I've understood that in multiplication, we calculate $r(x) = p(x)q(x)$ but this means that $r(x)$ is a polynomial of degree $2t$. How is this polynomial redistributed in the circuit to get an $O(n^2)$ complexity in multiplication over BGW protocol?

Note that $p(x)$ and $q(x)$ are both polynomials of degree $t$ and as I am taking the case of semi-honest adversaries, $t < n/2$.

$\endgroup$

2 Answers 2

5
$\begingroup$

We can use the notation of the source document, except I will say we are trying to compute $ab = c$ (for $a,b,c\in\mathbb{F}_p$), so I can use $x$ as a variable when discussing polynomials.

Let $a_1,\dots, a_n$ and $b_1,\dots, b_n$ be $t$-out-of-$n$ secret sharings of $a, b$. Recall this means that they're computed by taking random $t$-degree polynomials: $$A(x) = \sum_{i = 0}^t \alpha_i x^i,\quad B(x) = \sum_{i = 0}^t\beta_i x^i$$

(Notation clarification : There is a difference between $α$ and $a$ in the text.)

Where $A(0) = a, B(0) = b$ (so random subject to this condition).

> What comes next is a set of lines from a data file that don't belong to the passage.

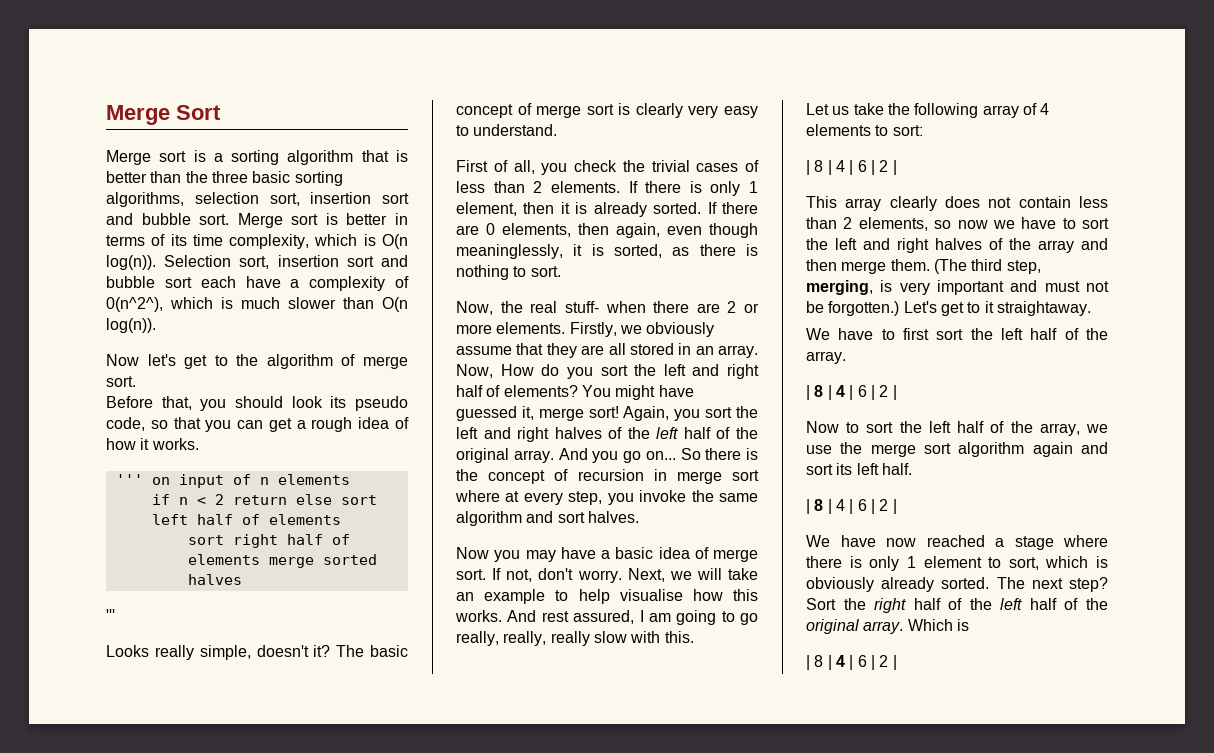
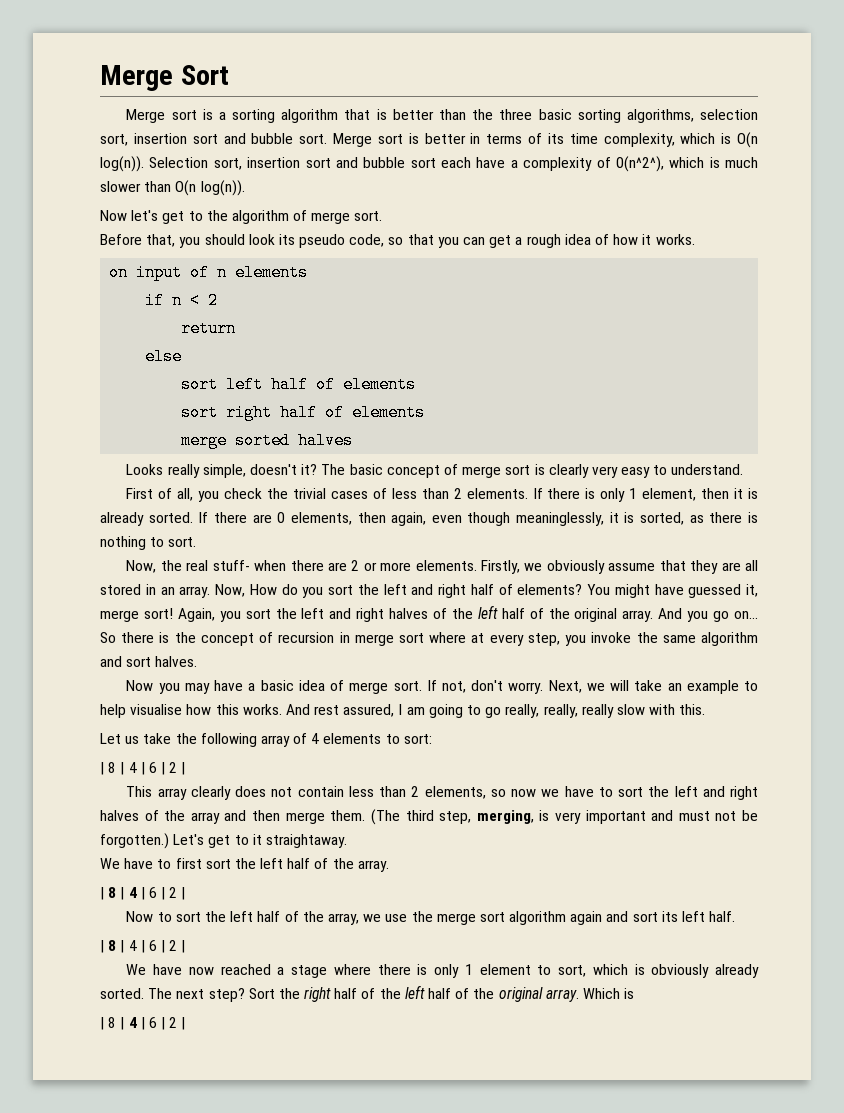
[115,474,143,485] ''' -> (695, 239) none
(224, 499) none -> (219, 300) //
(287, 500) none -> (237, 328) //
(332, 499) none -> (183, 356) //
(260, 559) none -> (426, 412) //
[106,609,115,621] // ''' -> (354, 440) none

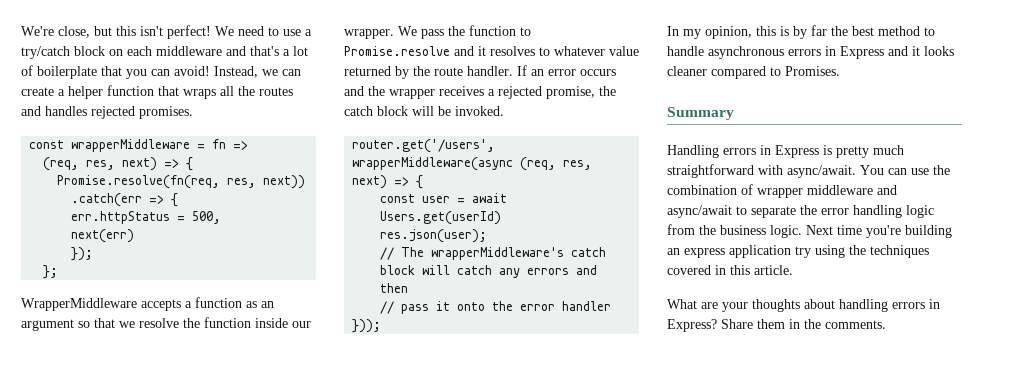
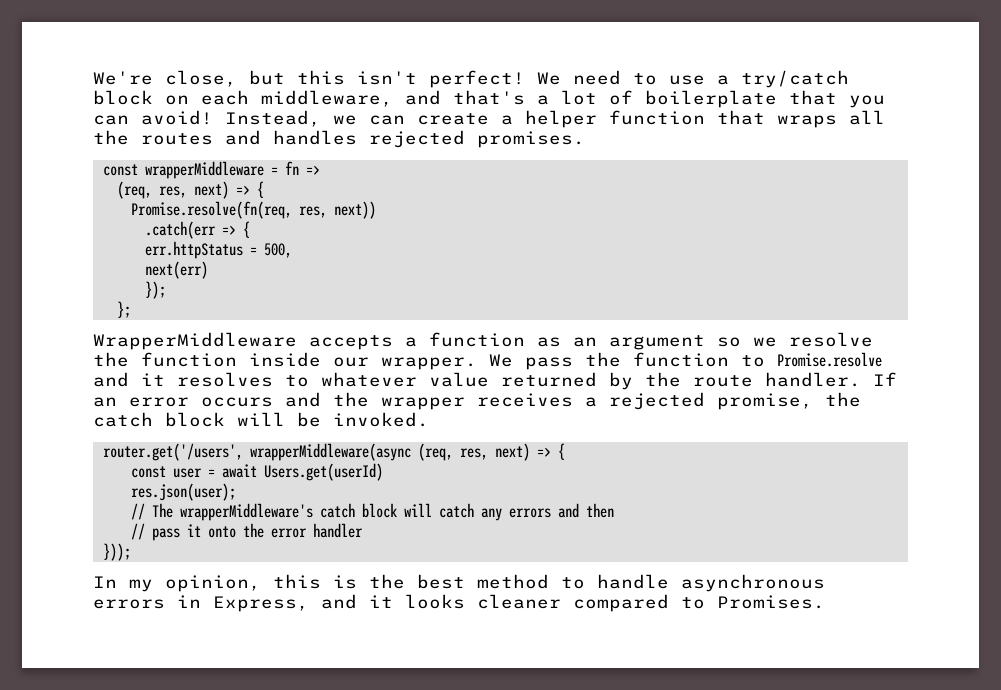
[156,46,222,56] middleware -> [261,90,393,107] middleware,
[94,318,115,328] that -> (741, 342) none
[793,25,827,39] by far -> (357, 582) none
[840,46,884,59] Express -> [213,596,309,612] Express,
[667,107,734,120] [667,145,904,158] [667,164,950,178] [667,184,897,198] [667,205,934,218] [667,224,952,238] [667,245,929,258] [667,265,793,275] [667,299,940,312] [667,319,886,332] // Summary // Handling errors in Express is pretty much straightforward with async/await. You can use the combination of wrapper middleware and async/await to separate the error handling logic from the business logic. Next time you're building an express application try using the techniques covered in this article. // What are your thoughts about handling errors in Express? Share them in the comments. -> (825, 602) none

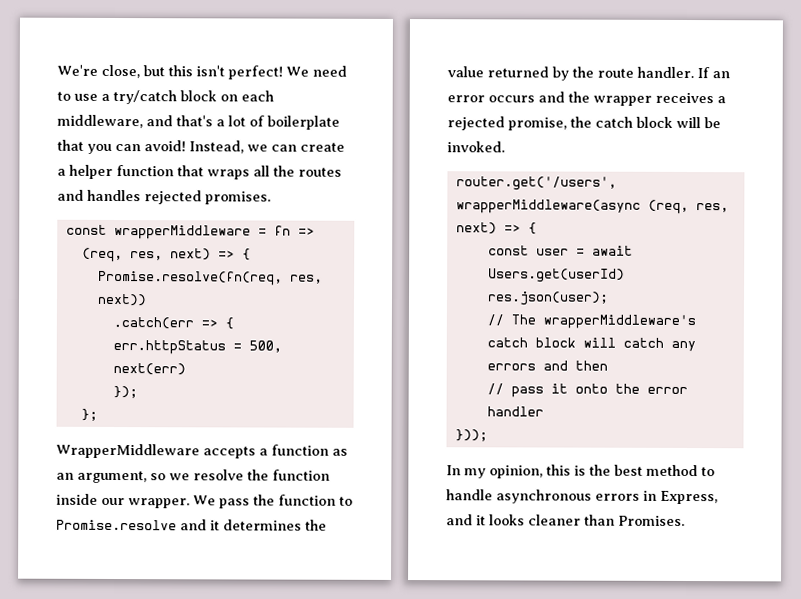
[609,335,705,350] argument -> [77,470,147,484] argument,
[177,372,417,387] resolves to whatever -> [223,519,327,531] determines the
[573,594,705,612] compared to -> [584,514,615,526] than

The shares are then created by evaluating the polynomials on the points $\{1,2,\dots,n\}$. In particular: $$\forall i \in\{1,\dots,n\} : a_i = A(i),\quad b_i = B(i)$$ Now we want to compute the product. The polynomial $C(x) = A(x)B(x)$ has the right constant term (as $C(0) = A(0)B(0) = ab$), but is too high of degree (as you mention). Moreover the "shares" of $C(i)$ can be computed locally, as $C(i) = A(i)B(i) = a_ib_i$.

But $C(x)$ is degree $2t$ (as you mention). We want to find some other polynomial $\mathcal{C}(x)$ such that:

  1. $\mathcal{C}(0) = C(0) = ab$
  2. $\mathcal{C}(x)$ is degree $t$
  3. Computing $\mathcal{C}(i)$ isn't "too expensive" (in communication) if you already know $A(i)$ and $B(i)$

What will we do then? The idea is to utilize that there are two different ways of representing degree $t$ polynomials:

  1. Through their $t+1$ coefficients (this is the "obvious") way
  2. Through the evaulation of them on (at least) $t+1$ distinct points

Either of these is enough information to uniquely reconstruct the polynomial. The surprising thing is that you can convert from one to the other using a linear operation.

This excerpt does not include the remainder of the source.